How metro Atlanta’s inventory of homes for sale has changed (from May, 2015 to May, 2016)

— Cobb: down 16.94 percent

— Gwinnett: down 21.84 percent

— Cherokee: down 18.41 percent

— DeKalb: down 11.41 percent

— Paulding: down 25.49 percent

— Fulton: down 4.55 percent

— Forsyth: up 2.46 percent

Median price, change since May, 2015

— Cobb: up 1.91 percent

— Gwinnett: up 6.59 percent

— Cherokee: up 7.33 percent

— DeKalb: up 8.81 percent

— Paulding: up 15.71 percent

— Fulton: up 8.16 percent

— Forsyth: up 3.80 percent

Source: Virgent Realty, Georgia Multiple Listing Service

If you are house hunting and it seems like there just aren’t enough homes to choose from, it’s not your imagination.

Metro Atlanta has the worst shortage of homes for sale in the country, according to data crunched by the Georgia Multiple Listing Service and passed along by Virgent Realty.

Experts have complained for years that metro Atlanta’s balance of housing supply and demand is tilting like the Leaning Tower of Pisa: there’s a lot more demand than supply.

That means that, in some areas, potential homebuyers often find themselves bidding against each other for attractive homes and, in other areas, they may not find what they’re looking for at all.

A tight supply of homes is good for sellers.
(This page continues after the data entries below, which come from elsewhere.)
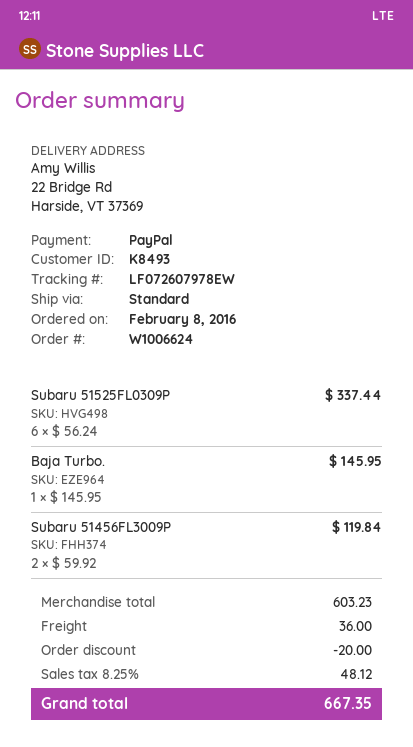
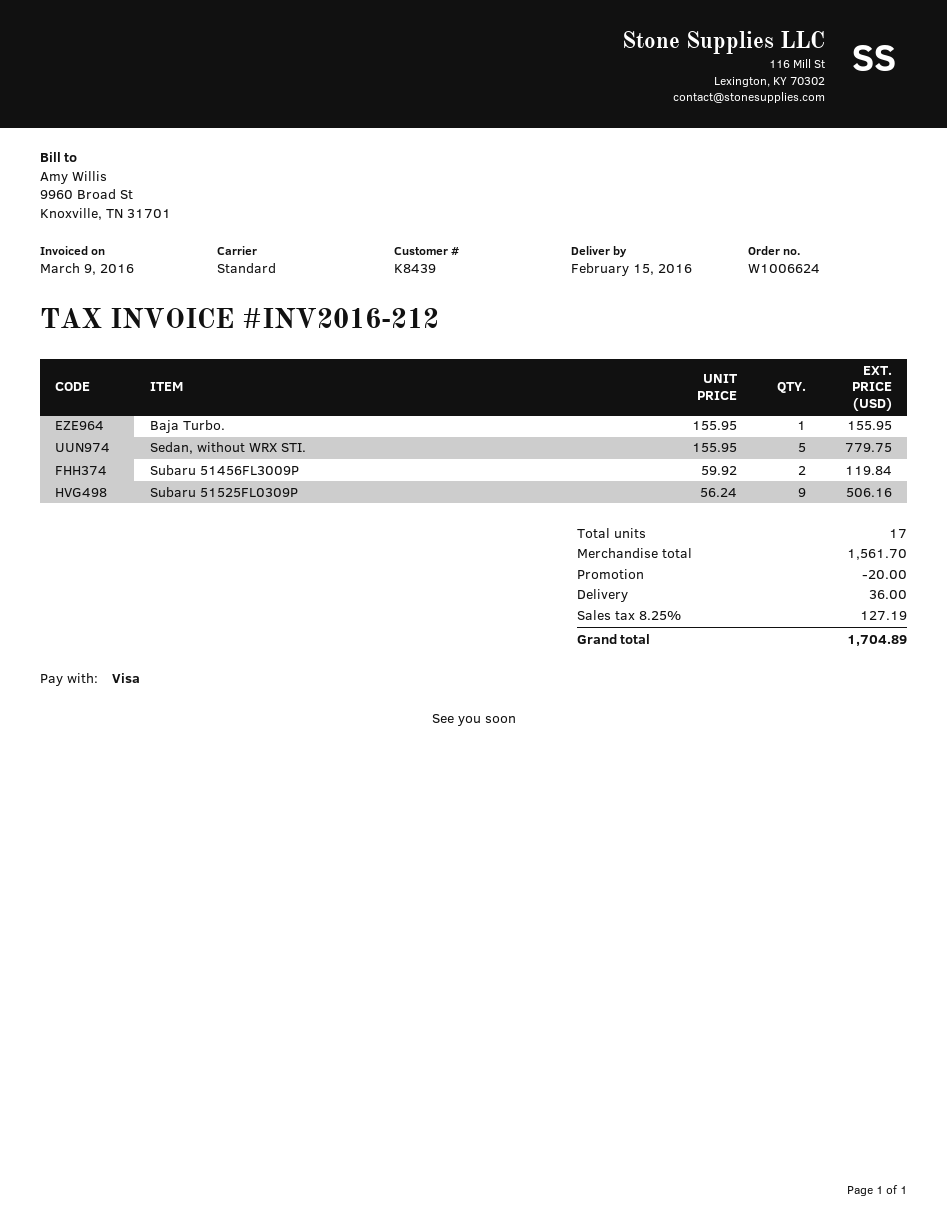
customer number: K8493 -> K8439
payment method: PayPal -> Visa
Subaru 51525FL0309P: 6 x 56.24 = 337.44 -> 9 x 56.24 = 506.16
Baja Turbo.: 1 x 145.95 = 145.95 -> 1 x 155.95 = 155.95
Sedan, without WRX STI.: none -> 5 x 155.95 = 779.75
subtotal: 603.23 -> 1561.70
tax: 8.25% = 48.12 -> 8.25% = 127.19
total: 667.35 -> 1704.89

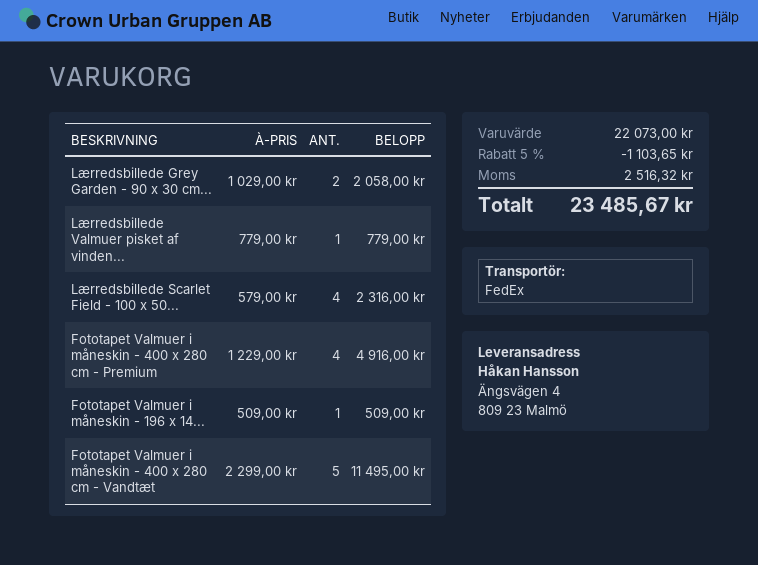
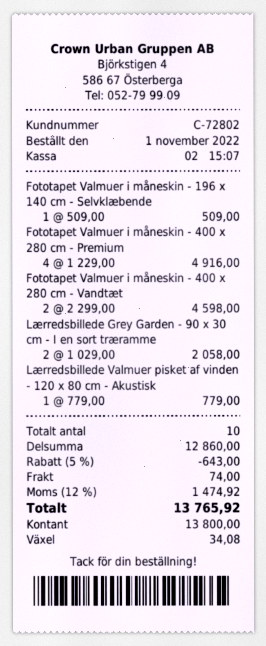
Lærredsbillede Scarlet Field - 100 x 50...: 4 x 579.00 = 2316.00 -> none
Fototapet Valmuer i måneskin - 400 x 280 cm - Vandtæt: 5 x 2299.00 = 11495.00 -> 2 x 2299.00 = 4598.00
subtotal: 22073.00 -> 12860.00
discount: 5% = 1103.65 -> 5% = 643.00
shipping: none -> 74.00
tax: 2516.32 -> 1474.92
total: 23485.67 -> 13765.92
Especially those who have a well-kept place in a nice area with a good school district.

It should mean higher prices and quicker sales, said Ben Kubic, chief executive of Virgent. “If you’re thinking about selling, now is one of those rare opportunities where you can price towards the high end of the market and reasonably expect to see some quick activity.”
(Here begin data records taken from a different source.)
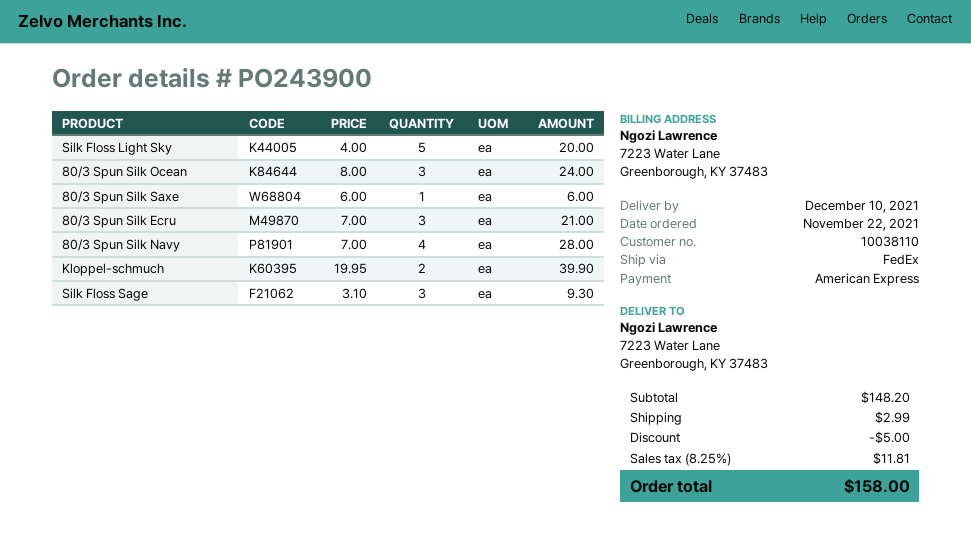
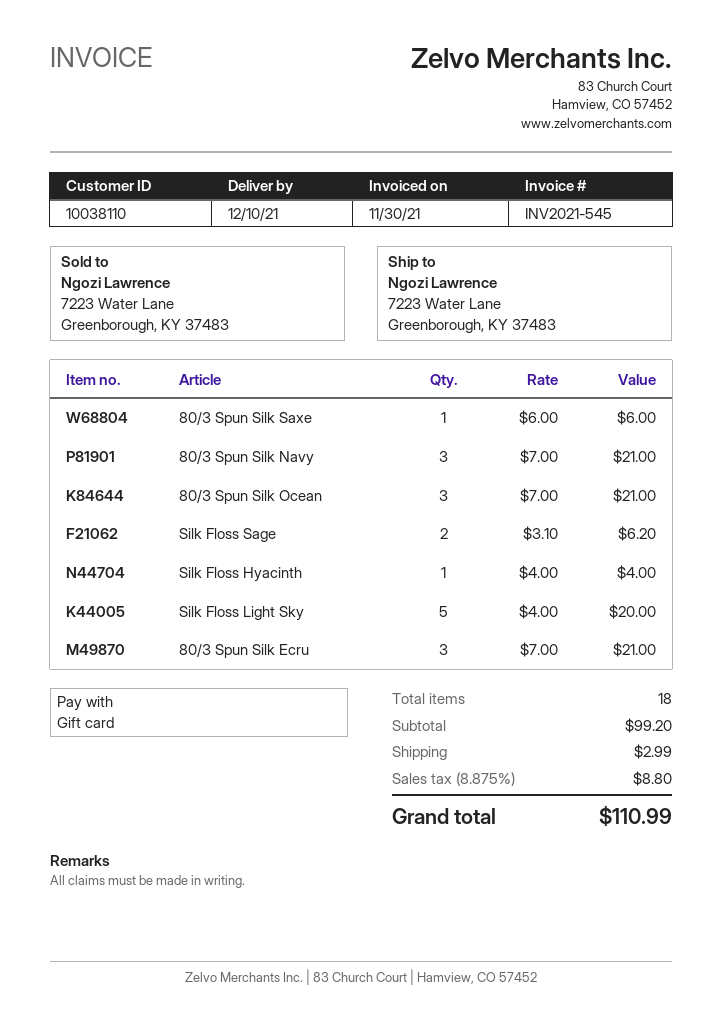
payment method: American Express -> gift card
80/3 Spun Silk Ocean: 3 x 8.00 = 24.00 -> 3 x 7.00 = 21.00
80/3 Spun Silk Navy: 4 x 7.00 = 28.00 -> 3 x 7.00 = 21.00
Kloppel-schmuch: 2 x 19.95 = 39.90 -> none
Silk Floss Sage: 3 x 3.10 = 9.30 -> 2 x 3.10 = 6.20
Silk Floss Hyacinth: none -> 1 x 4.00 = 4.00
subtotal: 148.20 -> 99.20
discount: 5.00 -> none
tax: 8.25% = 11.81 -> 8.875% = 8.80
total: 158.00 -> 110.99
A crucial measure is not just how many homes are for sale, but how many have been sold in an area.

Nationally, at the current pace of purchases it would take 4.7 months to sell what’s already on the market, Kubic said. Atlanta counties have much less inventory than the national average, so it would take even longer to sell, he said.
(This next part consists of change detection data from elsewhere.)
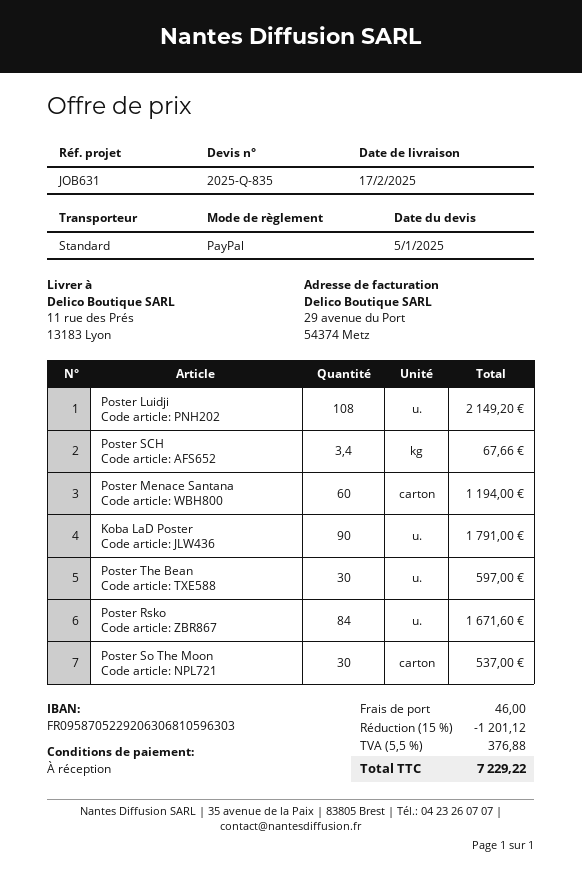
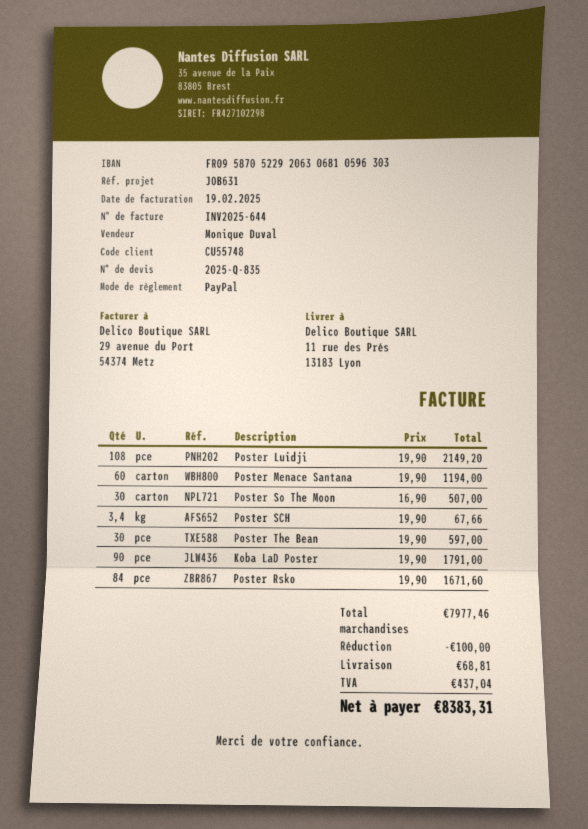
Poster So The Moon: 30 for 537.00 -> 30 for 507.00
discount: 1201.12 -> 100.00
shipping: 46.00 -> 68.81
tax: 376.88 -> 437.04
total: 7229.22 -> 8383.31

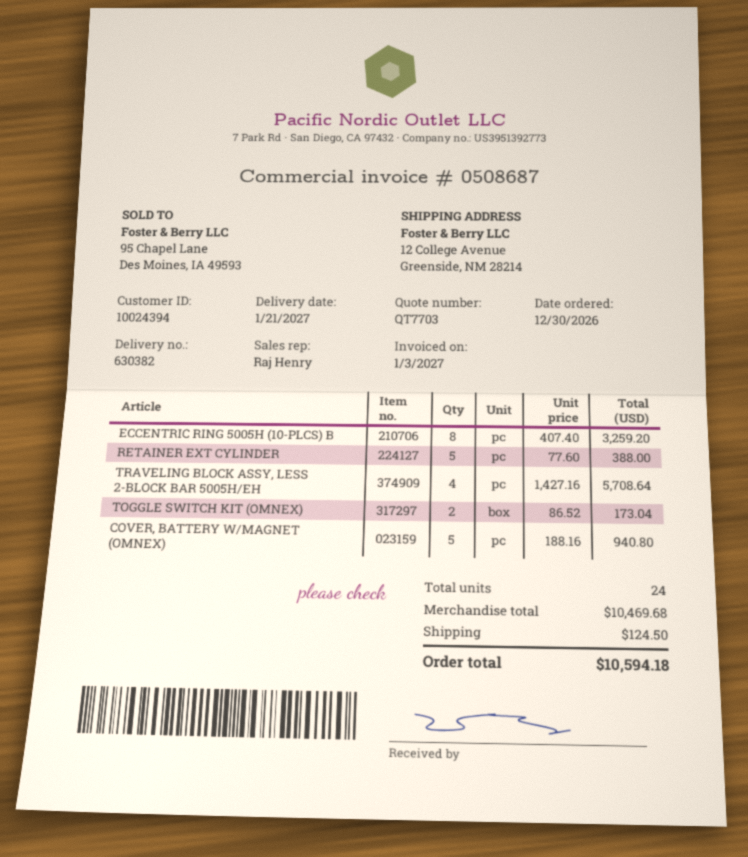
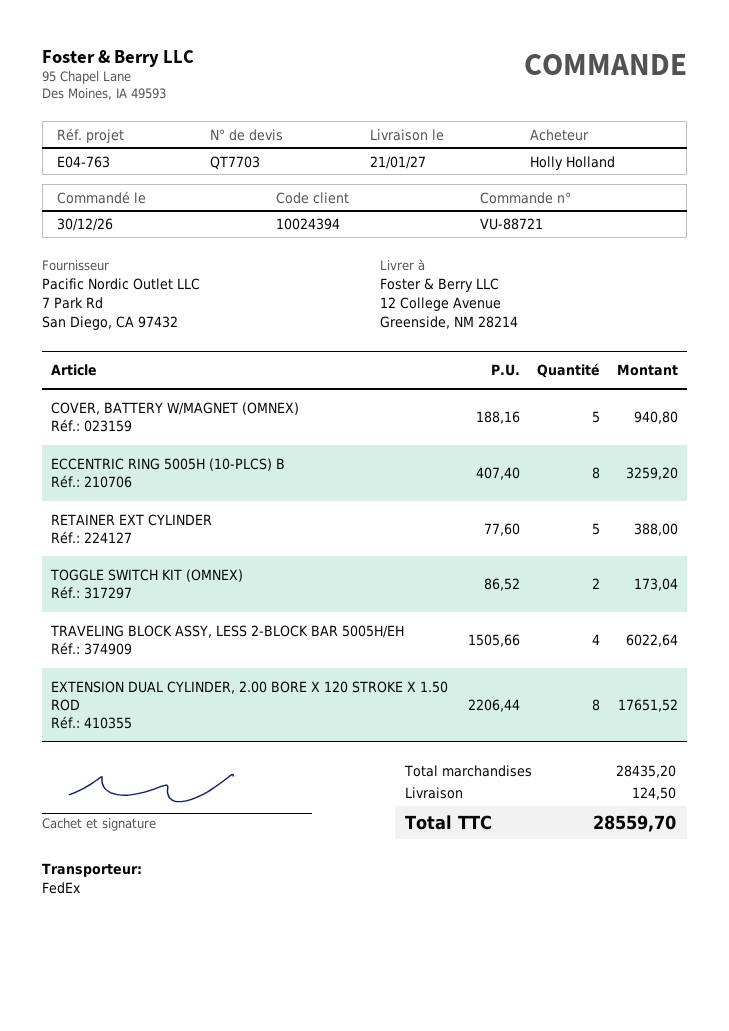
TRAVELING BLOCK ASSY, LESS 2-BLOCK BAR 5005H/EH: 4 x 1427.16 = 5708.64 -> 4 x 1505.66 = 6022.64
EXTENSION DUAL CYLINDER, 2.00 BORE X 120 STROKE X 1.50 ROD: none -> 8 x 2206.44 = 17651.52
subtotal: 10469.68 -> 28435.20
total: 10594.18 -> 28559.70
Over the last year, inventory has risen in only one of the seven metro Atlanta counties Kubic tracked: Forsyth.

The biggest inventory drop over that period was in Paulding. Gwinnett’s inventory fell nearly 22 percent, according to the Georgia Multiple Listing Service.

“We’re basically at a five-year low for active inventory on the market,” Kubic said.